_About this task_
When "linear" occurs in a line of the material, copy that line.
Start of Provided records
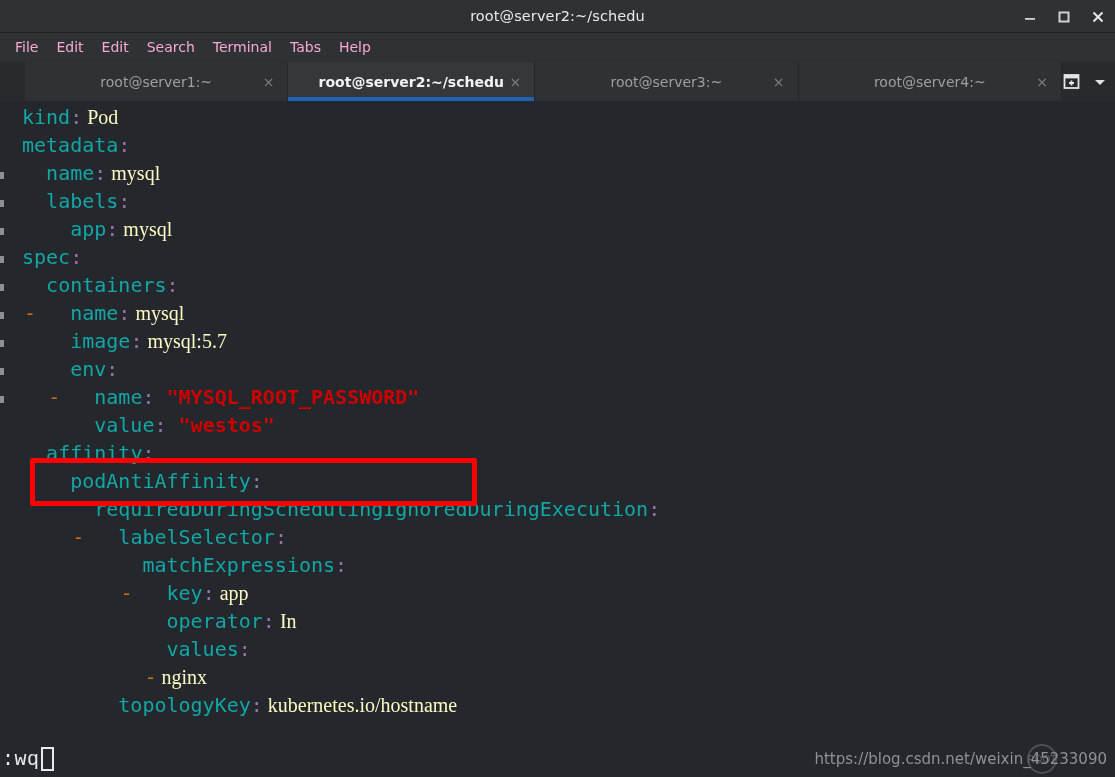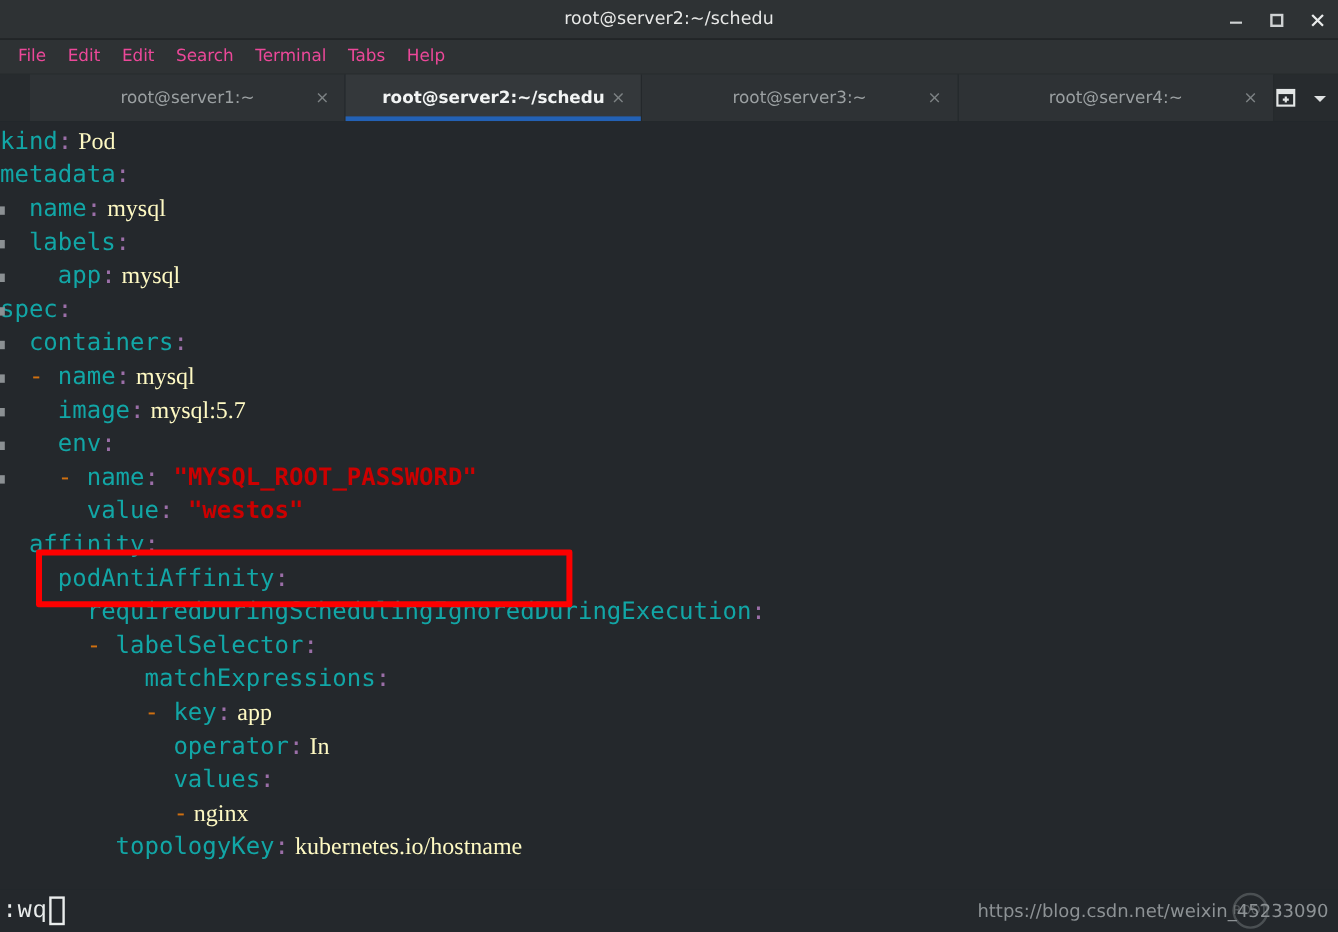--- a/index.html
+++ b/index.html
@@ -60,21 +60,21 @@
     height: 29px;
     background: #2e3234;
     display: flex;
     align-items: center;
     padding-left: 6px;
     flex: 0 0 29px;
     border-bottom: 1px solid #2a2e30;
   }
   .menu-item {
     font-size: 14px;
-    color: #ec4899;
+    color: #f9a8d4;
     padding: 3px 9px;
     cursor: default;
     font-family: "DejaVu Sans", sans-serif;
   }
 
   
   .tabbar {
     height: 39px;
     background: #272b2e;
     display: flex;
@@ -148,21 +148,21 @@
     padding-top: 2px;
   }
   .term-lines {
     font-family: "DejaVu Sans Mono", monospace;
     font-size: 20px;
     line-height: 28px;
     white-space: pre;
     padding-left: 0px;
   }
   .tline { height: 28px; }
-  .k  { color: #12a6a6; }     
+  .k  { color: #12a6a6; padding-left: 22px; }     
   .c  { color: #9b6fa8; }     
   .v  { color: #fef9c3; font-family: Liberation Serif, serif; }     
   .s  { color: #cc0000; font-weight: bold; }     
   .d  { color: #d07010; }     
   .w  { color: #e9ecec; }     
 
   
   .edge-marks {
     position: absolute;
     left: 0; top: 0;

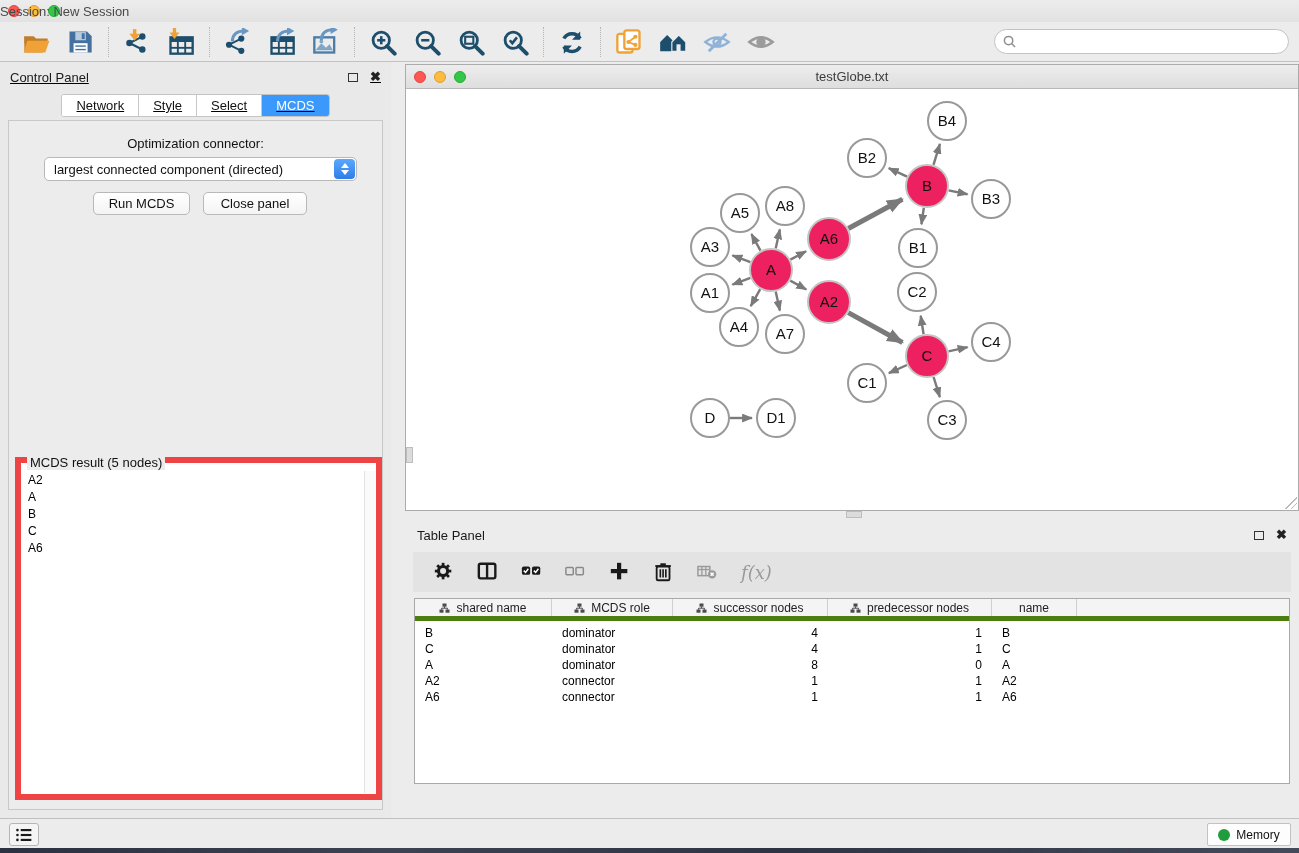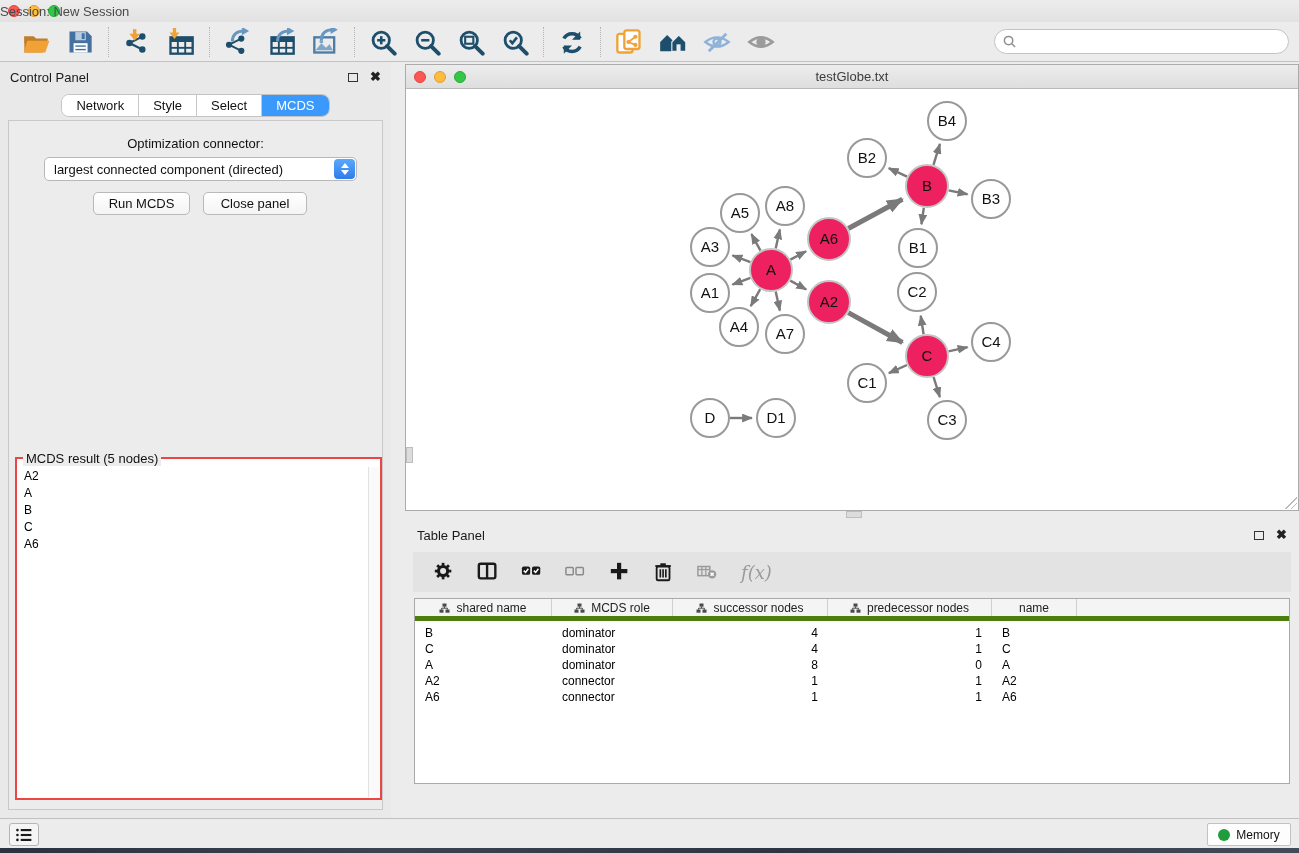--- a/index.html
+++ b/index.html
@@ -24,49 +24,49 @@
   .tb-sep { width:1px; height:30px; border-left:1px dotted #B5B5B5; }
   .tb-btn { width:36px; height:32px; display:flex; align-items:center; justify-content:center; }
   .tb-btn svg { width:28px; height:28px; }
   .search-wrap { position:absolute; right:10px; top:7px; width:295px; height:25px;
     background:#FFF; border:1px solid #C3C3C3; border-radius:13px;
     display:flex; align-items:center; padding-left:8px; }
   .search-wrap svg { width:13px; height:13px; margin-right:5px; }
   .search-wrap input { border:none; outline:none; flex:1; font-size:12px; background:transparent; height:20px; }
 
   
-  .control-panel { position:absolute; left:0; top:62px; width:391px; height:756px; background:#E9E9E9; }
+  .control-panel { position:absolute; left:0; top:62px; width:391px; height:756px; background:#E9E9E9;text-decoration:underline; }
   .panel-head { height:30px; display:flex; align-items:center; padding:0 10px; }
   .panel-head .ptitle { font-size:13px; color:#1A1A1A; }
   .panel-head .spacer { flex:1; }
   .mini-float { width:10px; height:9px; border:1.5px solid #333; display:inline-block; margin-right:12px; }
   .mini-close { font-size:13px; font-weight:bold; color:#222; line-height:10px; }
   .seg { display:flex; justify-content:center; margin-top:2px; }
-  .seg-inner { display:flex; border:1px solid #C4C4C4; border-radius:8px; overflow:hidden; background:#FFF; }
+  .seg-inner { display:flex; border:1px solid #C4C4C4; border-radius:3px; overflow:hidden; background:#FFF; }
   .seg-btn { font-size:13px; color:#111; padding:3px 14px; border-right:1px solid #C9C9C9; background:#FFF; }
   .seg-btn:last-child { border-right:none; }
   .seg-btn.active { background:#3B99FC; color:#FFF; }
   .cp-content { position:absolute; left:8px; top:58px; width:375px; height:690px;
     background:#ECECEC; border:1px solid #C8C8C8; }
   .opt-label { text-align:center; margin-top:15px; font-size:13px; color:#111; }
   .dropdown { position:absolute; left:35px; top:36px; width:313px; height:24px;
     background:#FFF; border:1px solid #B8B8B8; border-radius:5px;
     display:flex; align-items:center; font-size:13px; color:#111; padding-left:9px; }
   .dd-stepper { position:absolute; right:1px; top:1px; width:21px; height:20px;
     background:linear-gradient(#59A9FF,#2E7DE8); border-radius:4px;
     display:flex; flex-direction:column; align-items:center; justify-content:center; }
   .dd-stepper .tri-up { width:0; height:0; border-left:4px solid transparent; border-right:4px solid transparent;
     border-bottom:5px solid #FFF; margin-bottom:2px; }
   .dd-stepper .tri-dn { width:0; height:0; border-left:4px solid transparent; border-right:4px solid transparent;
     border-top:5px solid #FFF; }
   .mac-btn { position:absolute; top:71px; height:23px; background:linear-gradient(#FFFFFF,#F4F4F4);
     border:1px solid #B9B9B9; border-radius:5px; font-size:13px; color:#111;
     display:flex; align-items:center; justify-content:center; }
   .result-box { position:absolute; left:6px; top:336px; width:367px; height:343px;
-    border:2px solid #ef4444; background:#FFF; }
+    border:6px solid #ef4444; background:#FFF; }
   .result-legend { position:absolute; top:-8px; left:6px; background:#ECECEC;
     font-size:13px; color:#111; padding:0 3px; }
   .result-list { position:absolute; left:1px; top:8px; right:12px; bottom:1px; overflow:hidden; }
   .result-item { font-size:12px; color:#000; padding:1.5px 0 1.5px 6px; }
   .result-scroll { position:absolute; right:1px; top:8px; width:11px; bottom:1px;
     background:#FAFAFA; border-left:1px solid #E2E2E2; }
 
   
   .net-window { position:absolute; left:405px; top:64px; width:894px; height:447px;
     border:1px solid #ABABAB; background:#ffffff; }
End of Provided records
_Reply to the exercise_
     background:linear-gradient(#59A9FF,#2E7DE8); border-radius:4px;
   .mac-btn { position:absolute; top:71px; height:23px; background:linear-gradient(#FFFFFF,#F4F4F4);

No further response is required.